Slumped against one building was a human man, young, maybe in his twenties. His eyes were open, and he stared straight at me. Three daggers stuck out of his chest and his throat slit. My heavy breathing became labored. My head spun. I closed my eyes to fight off the dizziness, but I
could still see the young man’s eyes staring at me. His mouth was agape as if to whisper “this could be you.” I had never seen a corpse before.
Was he right? Was this the fate that awaited me? Could I hope to outrun the entire Watch?
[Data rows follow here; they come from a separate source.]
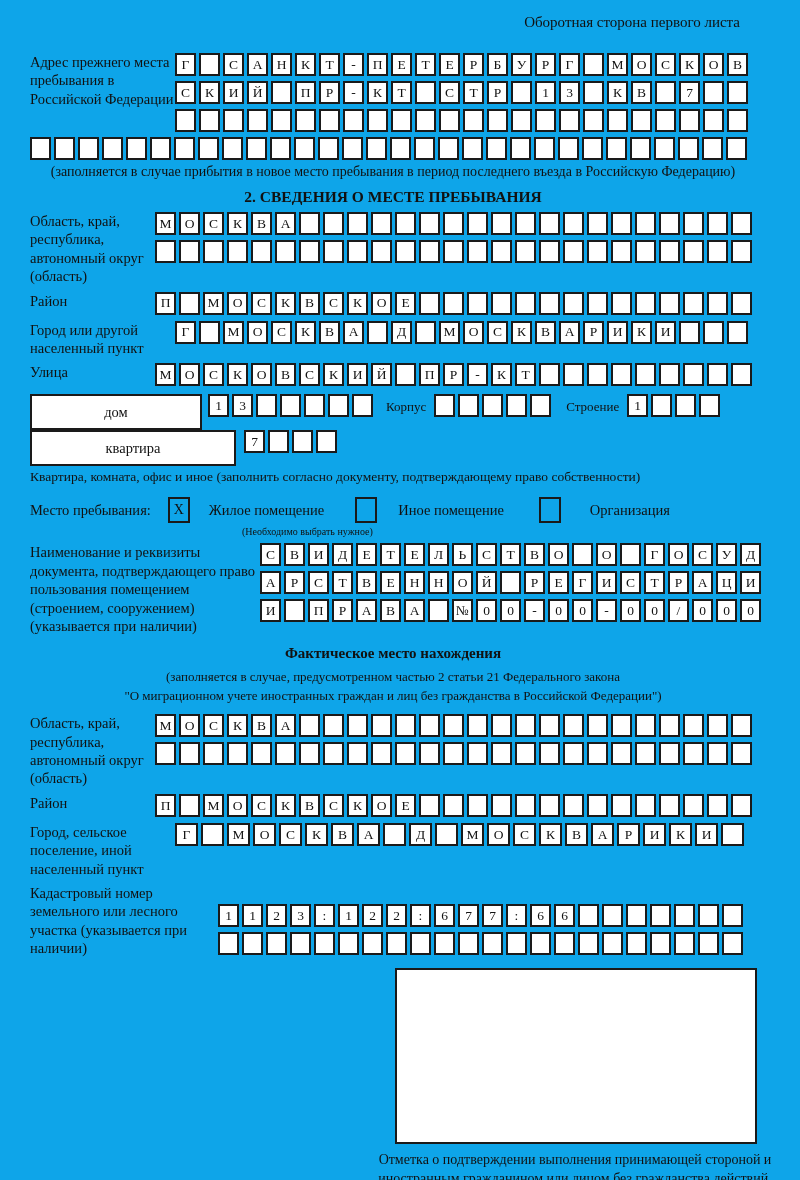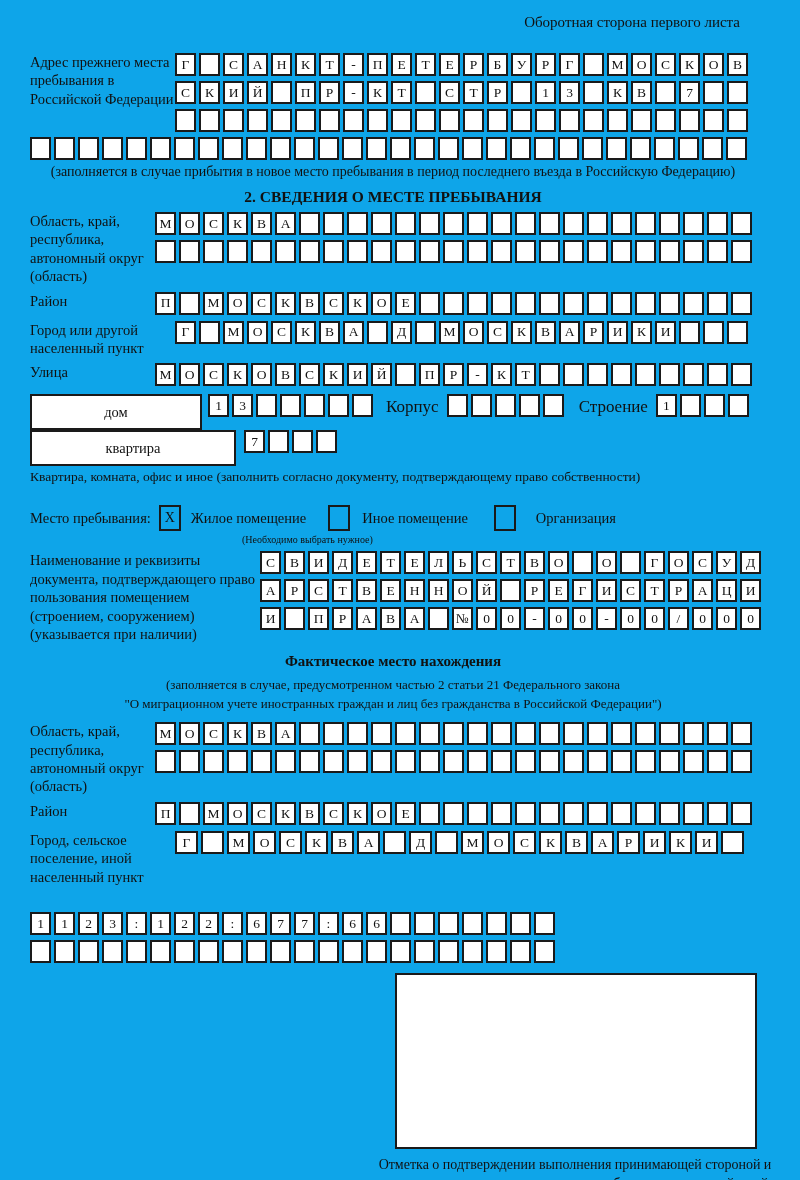"Корпус" .inline-lbl { font-size: 17px -> 13px }
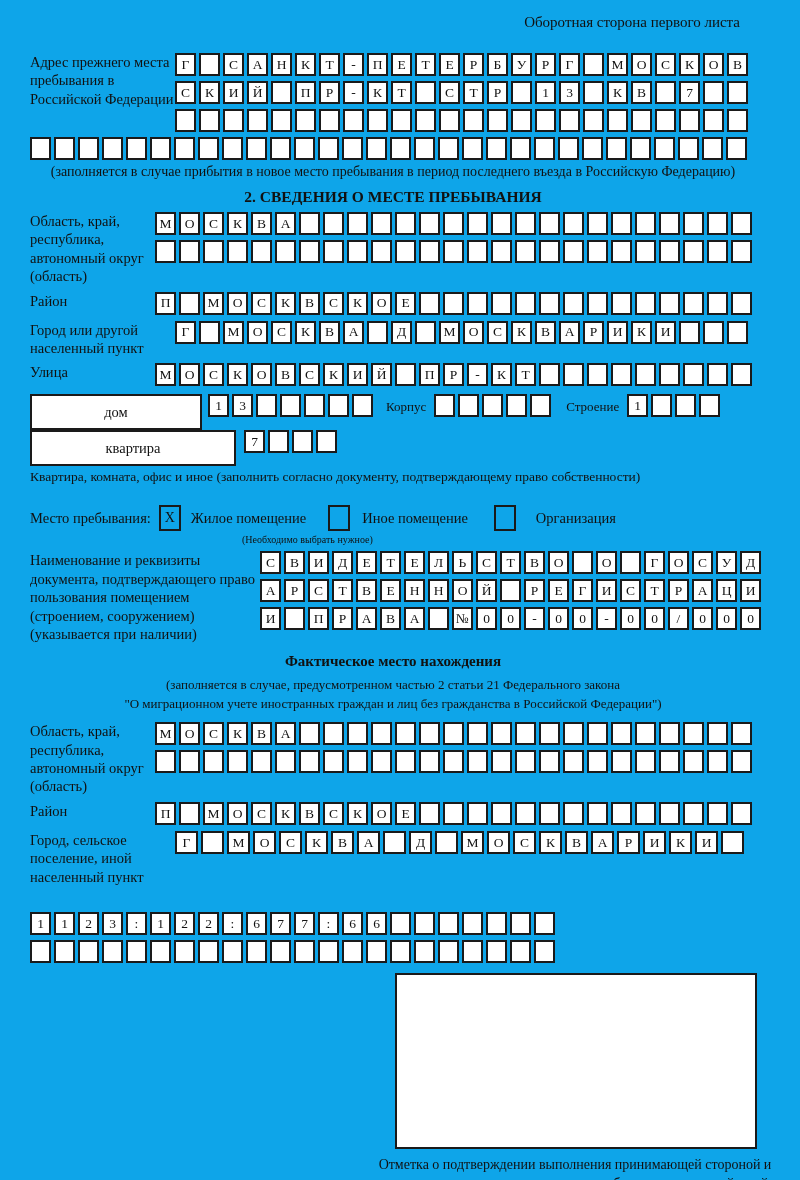"Место пребывания:" .stay-row { gap: none -> 9px; margin-top: 20px -> 12px }
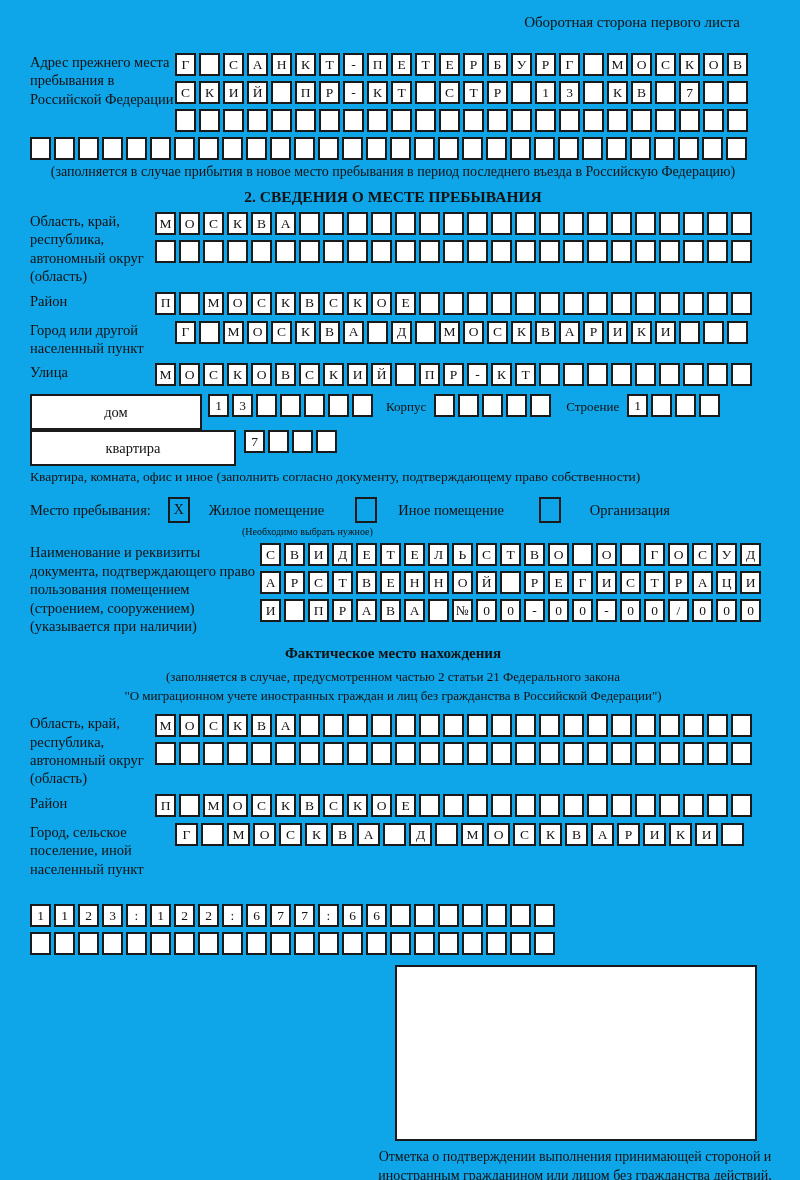"Кадастровый номер земельного или лесного" div.flabel { html: none -> <div>Кадастровый номер земельного или лесного участка (указывается при наличии)</div> }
And even if I did, what then, would I hide in a temple for the next five hundred years?
I snapped out of my thoughts to the thunderous sound of the Watch a few blocks away.
Step, Step, Clang.
Step, Step, Clang.
Step, Step, Clang.
The Gates of Pane were only a few blocks away. I dug deep and ran as hard as I could, darting between the last few rows of houses on the northern most part of the Scourge. When I got within eyesight of the Gates, I ducked behind a cluster of crates at the end of the alley and looked out. The two large wrought iron gates stood fifty feet high with a golden horn-of-plenty on each gate. Just in front of the gate, two guards in shining steel armor stood watching for any movement from the Scourge.
I could wait for one to turn away from me. If I ran fast enough, I could tackle one guard and throw my dagger into the other. I could take out both and slide through the Gates of Pane into the Temple District to safety, covered in blood. No, that’s not who I am. That would be a cold-blooded murder. I couldn’t do that.
As I looked up and down the wall separating The Scourge from the Temple District, a hand grabbed my shoulder.
CHAPTER TEN
“Boy,” a low raspy voice said behind me.
My heart froze. I was dead. The Watch had caught up with me. Or the Rats had found the reason for the disturbance in the Scourge. Either way, I was dead. I turned around, heart beating in my ears. The fire crawling up my throat. An old man, doubled over with age, was holding my shoulder.
“You hear ‘em, boy?” the old man said. “S’not safe out there. C’mon.”
The man motioned to the open door behind him. I tried to look past him, into the dark shadows of the room as he frantically motioned me inside. From the corner of my eye I caught the flicker of torchlight down the alley I left moments ago.